▸ **What you need to do**: Which lines run from the one containing "analüüsi programm, sisend/väljund JSONkujul" to the end of the listing below? Write them out exactly, both ends included, with nothing else.

-- Opening Marker --

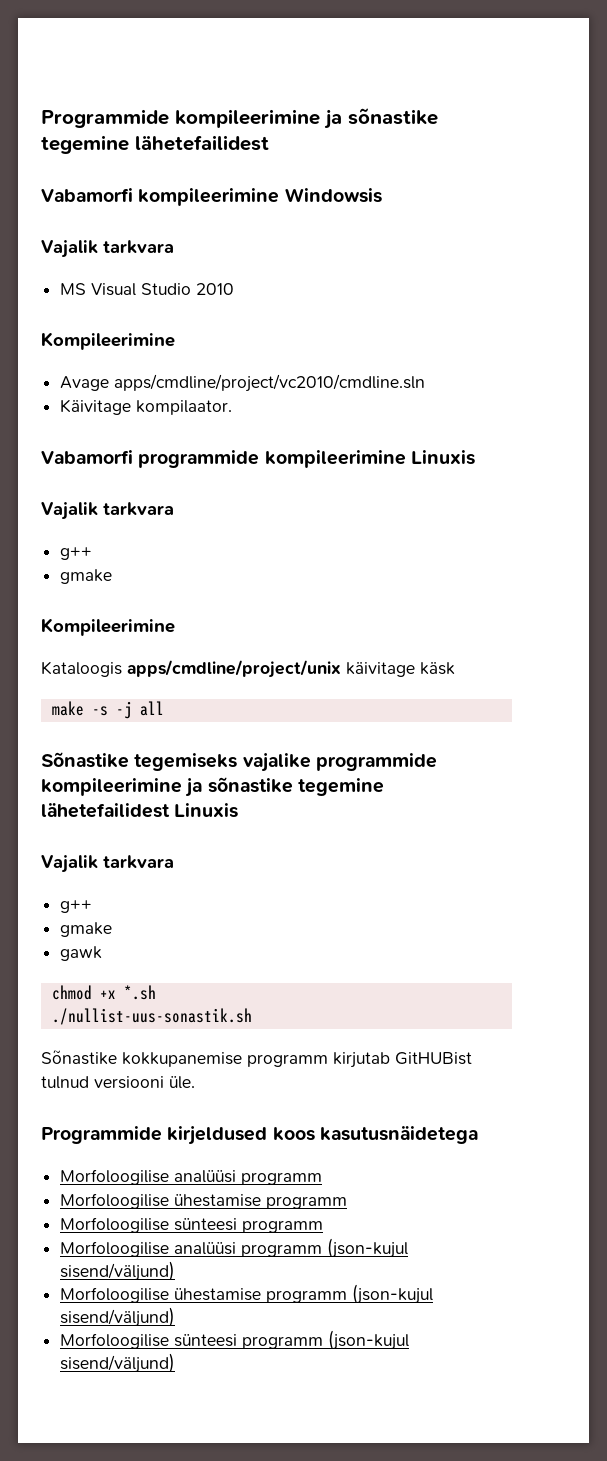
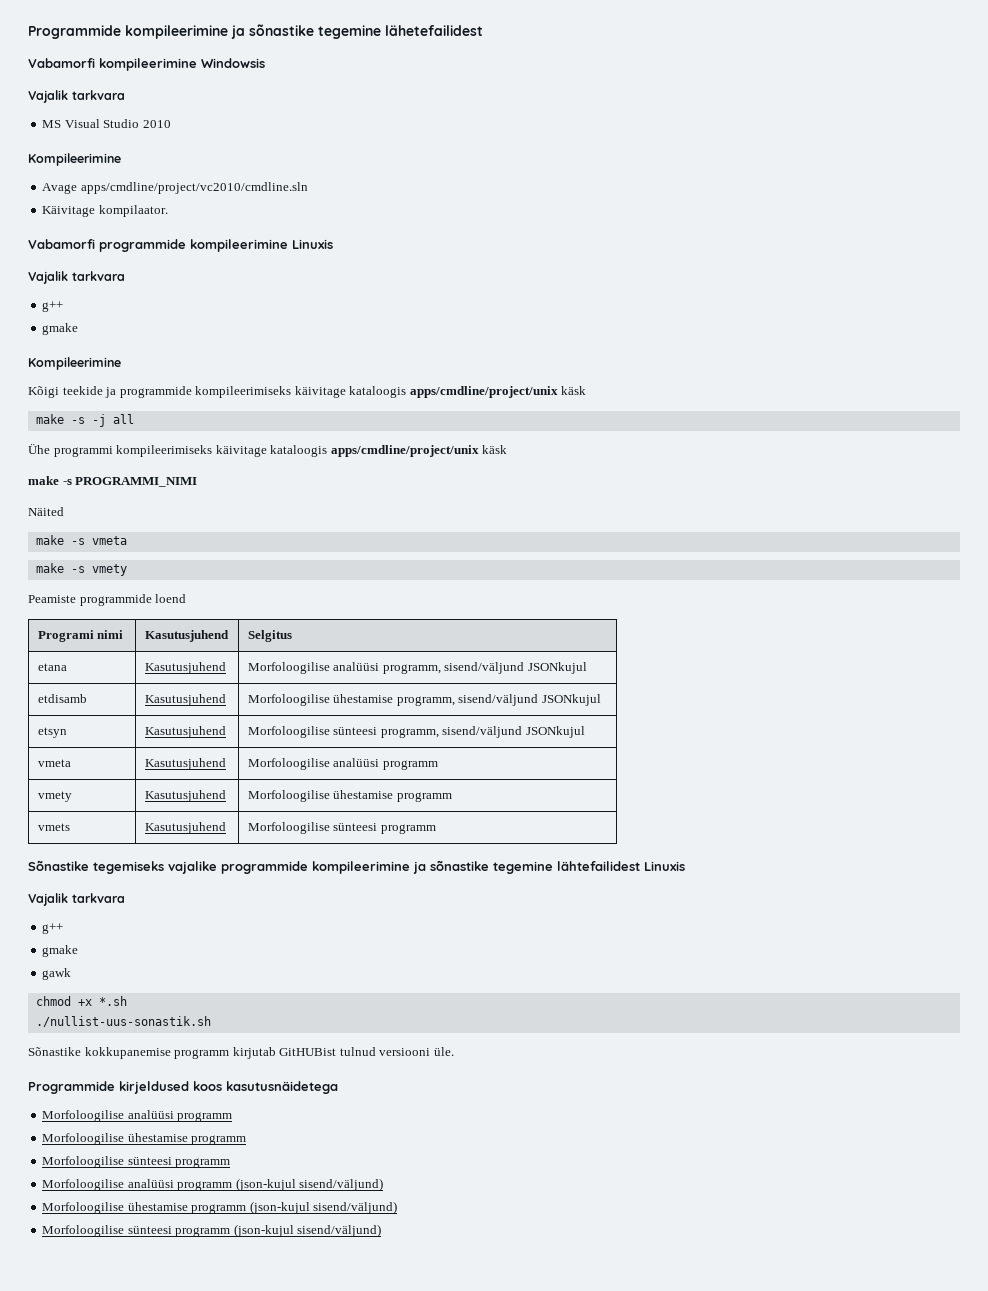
- Kataloogis apps/cmdline/project/unix käivitage käsk
+ Kõigi teekide ja programmide kompileerimiseks käivitage kataloogis apps/cmdline/project/unix käsk
+ Ühe programmi kompileerimiseks käivitage kataloogis apps/cmdline/project/unix käsk
+ make -s PROGRAMMI_NIMI
+ Näited
+ make -s vmeta
+ make -s vmety
+ Peamiste programmide loend
+ Programi nimi | Kasutusjuhend | Selgitus
+ etana | Kasutusjuhend | Morfoloogilise analüüsi programm, sisend/väljund JSONkujul
+ etdisamb | Kasutusjuhend | Morfoloogilise ühestamise programm, sisend/väljund JSONkujul
+ etsyn | Kasutusjuhend | Morfoloogilise sünteesi programm, sisend/väljund JSONkujul
+ vmeta | Kasutusjuhend | Morfoloogilise analüüsi programm
+ vmety | Kasutusjuhend | Morfoloogilise ühestamise programm
+ vmets | Kasutusjuhend | Morfoloogilise sünteesi programm
- Sõnastike tegemiseks vajalike programmide kompileerimine ja sõnastike tegemine lähetefailidest Linuxis
+ Sõnastike tegemiseks vajalike programmide kompileerimine ja sõnastike tegemine lähtefailidest Linuxis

-- Closing Marker --

▸ **Problem solution**:
+ etana | Kasutusjuhend | Morfoloogilise analüüsi programm, sisend/väljund JSONkujul
+ etdisamb | Kasutusjuhend | Morfoloogilise ühestamise programm, sisend/väljund JSONkujul
+ etsyn | Kasutusjuhend | Morfoloogilise sünteesi programm, sisend/väljund JSONkujul
+ vmeta | Kasutusjuhend | Morfoloogilise analüüsi programm
+ vmety | Kasutusjuhend | Morfoloogilise ühestamise programm
+ vmets | Kasutusjuhend | Morfoloogilise sünteesi programm
- Sõnastike tegemiseks vajalike programmide kompileerimine ja sõnastike tegemine lähetefailidest Linuxis
+ Sõnastike tegemiseks vajalike programmide kompileerimine ja sõnastike tegemine lähtefailidest Linuxis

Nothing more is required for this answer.